Simson, Walter A; Paschali, Magdalini; Sideri-Lampretsa, Vasiliki; Navab, Nassir; Dahl, Jeremy J.
Afiliación
  • Simson WA; Chair for Computer Aided Medical Procedures and Augmented Reality, Technical University of Munich, Munich, Germany; Department of Radiology, Stanford University School of Medicine, Stanford, CA, USA. Electronic address: waltersimson@stanford.edu.
  • Paschali M; Department of Radiology, Stanford University School of Medicine, Stanford, CA, USA.
  • Sideri-Lampretsa V; Institute for Artificial Intelligence and Informatics in Medicine, Technical University of Munich, Munich, Germany.
  • Navab N; Chair for Computer Aided Medical Procedures and Augmented Reality, Technical University of Munich, Munich, Germany; Chair for Computer Aided Medical Procedures, Whiting School of Engineering, Johns Hopkins University, Baltimore, MD, USA.
  • Dahl JJ; Department of Radiology, Stanford University School of Medicine, Stanford, CA, USA.
Ultrasonics ; 137: 107179, 2024 Feb.
Article en En | MEDLINE | ID: mdl-37939413
ABSTRACT
Ultrasound is an adjunct tool to mammography that can quickly and safely aid physicians in diagnosing breast abnormalities.
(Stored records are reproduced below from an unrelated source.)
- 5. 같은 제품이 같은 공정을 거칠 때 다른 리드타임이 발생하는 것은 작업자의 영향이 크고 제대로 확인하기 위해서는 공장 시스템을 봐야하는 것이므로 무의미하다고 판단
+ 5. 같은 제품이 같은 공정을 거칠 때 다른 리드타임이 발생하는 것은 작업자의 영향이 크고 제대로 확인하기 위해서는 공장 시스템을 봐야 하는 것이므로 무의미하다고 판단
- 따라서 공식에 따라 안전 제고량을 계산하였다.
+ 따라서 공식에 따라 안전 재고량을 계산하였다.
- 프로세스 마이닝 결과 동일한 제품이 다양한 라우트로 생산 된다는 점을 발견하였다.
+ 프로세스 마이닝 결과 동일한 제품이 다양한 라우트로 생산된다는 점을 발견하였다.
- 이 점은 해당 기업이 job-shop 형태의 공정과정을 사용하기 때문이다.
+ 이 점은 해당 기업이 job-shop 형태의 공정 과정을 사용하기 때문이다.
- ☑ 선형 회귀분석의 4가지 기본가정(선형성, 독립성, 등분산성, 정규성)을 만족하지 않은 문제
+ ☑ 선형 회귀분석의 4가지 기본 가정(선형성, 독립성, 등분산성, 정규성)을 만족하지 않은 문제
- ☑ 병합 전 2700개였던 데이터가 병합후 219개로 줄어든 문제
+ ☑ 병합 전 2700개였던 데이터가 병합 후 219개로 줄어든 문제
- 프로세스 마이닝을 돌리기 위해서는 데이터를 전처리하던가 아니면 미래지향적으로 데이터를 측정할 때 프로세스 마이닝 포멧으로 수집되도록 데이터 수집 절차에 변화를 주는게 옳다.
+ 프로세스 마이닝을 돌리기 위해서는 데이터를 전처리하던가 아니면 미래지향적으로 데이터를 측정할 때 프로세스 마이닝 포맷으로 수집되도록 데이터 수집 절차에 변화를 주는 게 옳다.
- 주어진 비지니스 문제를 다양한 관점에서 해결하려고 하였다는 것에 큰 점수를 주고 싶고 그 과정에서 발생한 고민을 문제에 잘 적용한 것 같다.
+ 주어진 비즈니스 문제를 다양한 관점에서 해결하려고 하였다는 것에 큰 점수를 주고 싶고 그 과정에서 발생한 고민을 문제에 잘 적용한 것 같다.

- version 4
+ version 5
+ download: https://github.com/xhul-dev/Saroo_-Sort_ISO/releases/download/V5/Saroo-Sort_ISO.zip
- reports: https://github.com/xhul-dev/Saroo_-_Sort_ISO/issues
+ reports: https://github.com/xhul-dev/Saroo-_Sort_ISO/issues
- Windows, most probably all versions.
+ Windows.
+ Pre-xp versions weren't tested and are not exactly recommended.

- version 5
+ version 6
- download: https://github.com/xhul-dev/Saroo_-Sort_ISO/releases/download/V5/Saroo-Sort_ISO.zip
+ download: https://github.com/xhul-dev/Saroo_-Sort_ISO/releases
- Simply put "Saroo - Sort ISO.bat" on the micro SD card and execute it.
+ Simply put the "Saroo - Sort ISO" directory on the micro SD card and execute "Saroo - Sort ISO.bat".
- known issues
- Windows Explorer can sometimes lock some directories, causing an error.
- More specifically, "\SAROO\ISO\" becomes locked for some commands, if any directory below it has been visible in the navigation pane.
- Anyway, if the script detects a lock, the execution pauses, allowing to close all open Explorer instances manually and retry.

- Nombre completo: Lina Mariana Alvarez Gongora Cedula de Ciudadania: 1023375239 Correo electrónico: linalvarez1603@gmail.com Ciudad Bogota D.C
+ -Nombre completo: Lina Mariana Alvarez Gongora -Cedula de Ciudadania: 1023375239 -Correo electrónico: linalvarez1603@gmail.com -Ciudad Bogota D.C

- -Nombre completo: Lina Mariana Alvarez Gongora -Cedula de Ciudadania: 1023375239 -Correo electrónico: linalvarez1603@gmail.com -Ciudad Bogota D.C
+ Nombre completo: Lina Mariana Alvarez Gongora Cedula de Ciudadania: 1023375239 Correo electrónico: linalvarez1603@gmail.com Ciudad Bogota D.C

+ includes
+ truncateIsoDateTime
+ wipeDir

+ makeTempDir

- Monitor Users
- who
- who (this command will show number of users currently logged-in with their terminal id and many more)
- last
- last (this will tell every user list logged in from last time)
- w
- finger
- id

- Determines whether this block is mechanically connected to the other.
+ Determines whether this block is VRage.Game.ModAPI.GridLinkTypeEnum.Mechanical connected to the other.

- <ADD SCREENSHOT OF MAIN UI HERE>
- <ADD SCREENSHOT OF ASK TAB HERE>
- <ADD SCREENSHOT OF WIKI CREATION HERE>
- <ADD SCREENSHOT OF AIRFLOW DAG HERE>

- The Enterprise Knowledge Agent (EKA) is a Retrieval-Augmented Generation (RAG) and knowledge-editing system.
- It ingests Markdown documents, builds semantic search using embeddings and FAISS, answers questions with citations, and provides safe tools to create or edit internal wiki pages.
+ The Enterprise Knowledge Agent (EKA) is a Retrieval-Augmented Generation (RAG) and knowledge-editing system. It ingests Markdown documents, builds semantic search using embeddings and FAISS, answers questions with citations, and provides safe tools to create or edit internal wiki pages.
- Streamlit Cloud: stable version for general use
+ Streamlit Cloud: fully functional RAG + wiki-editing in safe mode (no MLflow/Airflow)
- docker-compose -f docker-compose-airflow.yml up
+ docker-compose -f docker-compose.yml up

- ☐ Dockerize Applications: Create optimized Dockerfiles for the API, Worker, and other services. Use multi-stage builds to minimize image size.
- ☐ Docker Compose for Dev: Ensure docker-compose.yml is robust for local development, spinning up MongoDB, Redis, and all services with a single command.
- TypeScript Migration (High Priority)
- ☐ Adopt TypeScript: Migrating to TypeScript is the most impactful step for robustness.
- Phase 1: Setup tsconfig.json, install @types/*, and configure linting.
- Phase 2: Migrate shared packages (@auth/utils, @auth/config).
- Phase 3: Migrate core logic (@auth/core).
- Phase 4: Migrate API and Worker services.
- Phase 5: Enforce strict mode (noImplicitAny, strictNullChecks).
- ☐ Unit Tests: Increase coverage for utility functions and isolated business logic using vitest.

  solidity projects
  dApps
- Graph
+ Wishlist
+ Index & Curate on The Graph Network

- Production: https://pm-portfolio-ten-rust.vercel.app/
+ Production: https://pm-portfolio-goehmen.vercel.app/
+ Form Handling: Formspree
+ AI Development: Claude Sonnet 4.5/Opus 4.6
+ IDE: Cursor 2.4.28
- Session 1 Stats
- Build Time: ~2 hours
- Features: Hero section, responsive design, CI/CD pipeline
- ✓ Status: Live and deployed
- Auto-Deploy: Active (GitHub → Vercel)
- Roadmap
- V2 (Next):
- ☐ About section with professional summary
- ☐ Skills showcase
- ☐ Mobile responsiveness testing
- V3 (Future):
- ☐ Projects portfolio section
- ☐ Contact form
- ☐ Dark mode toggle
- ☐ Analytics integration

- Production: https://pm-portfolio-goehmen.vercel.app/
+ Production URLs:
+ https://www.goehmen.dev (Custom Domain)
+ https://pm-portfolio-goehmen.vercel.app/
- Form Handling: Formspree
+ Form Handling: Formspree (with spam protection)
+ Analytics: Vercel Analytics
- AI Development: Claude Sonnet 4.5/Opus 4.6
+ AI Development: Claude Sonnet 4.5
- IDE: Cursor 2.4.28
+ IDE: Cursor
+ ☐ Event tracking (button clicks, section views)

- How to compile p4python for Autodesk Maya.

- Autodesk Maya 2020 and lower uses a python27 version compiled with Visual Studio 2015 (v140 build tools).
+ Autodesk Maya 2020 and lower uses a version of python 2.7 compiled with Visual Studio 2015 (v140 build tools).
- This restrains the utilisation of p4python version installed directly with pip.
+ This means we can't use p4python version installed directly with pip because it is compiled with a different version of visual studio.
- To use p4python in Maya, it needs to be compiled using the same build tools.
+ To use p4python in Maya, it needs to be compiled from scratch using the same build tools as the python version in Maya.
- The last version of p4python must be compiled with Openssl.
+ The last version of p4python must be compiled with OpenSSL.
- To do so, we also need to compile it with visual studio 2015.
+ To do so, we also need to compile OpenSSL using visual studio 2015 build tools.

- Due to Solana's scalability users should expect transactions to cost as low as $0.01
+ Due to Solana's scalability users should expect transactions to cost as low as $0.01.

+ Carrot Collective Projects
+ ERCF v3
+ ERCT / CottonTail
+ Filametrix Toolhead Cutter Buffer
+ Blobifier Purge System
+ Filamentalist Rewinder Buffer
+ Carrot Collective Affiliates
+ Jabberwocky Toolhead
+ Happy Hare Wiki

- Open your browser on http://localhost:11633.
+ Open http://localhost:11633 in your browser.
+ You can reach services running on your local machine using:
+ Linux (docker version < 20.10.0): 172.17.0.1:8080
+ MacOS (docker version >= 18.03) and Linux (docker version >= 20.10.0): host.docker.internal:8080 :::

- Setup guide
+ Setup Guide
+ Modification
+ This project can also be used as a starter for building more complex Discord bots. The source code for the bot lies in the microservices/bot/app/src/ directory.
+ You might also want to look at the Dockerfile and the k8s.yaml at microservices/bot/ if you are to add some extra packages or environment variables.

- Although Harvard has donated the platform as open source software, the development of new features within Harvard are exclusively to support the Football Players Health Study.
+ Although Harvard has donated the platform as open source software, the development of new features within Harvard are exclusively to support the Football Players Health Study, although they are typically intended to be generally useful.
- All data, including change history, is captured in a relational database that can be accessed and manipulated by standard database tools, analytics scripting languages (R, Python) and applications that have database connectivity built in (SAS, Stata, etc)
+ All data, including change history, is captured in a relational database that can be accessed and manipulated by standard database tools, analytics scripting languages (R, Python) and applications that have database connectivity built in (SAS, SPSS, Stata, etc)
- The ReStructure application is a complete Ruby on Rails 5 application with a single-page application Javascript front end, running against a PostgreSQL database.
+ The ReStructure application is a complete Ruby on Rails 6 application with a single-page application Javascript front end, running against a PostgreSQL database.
Clinical ultrasound often assumes a constant sound speed to form diagnostic B-mode images. However, the components of breast tissue, such as glandular tissue, fat, and lesions, differ in sound speed. Given a constant sound speed assumption, these differences can degrade the quality of reconstructed images via phase aberration. Sound speed images can be a powerful tool for improving image quality and identifying diseases if properly estimated. To this end, we propose a supervised deep-learning approach for sound speed estimation from analytic ultrasound signals. We develop a large-scale simulated ultrasound dataset that generates representative breast tissue samples by modeling breast gland, skin, and lesions with varying echogenicity and sound speed. We adopt a fully convolutional neural network architecture trained on a simulated dataset to produce an estimated sound speed map. The simulated tissue is interrogated with a plane wave transmit sequence, and the complex-value reconstructed images are used as input for the convolutional network. The network is trained on the sound speed distribution map of the simulated data, and the trained model can estimate sound speed given reconstructed pulse-echo signals. We further incorporate thermal noise augmentation during training to enhance model robustness to artifacts found in real ultrasound data. To highlight the ability of our model to provide accurate sound speed estimations, we evaluate it on simulated, phantom, and in-vivo breast ultrasound data.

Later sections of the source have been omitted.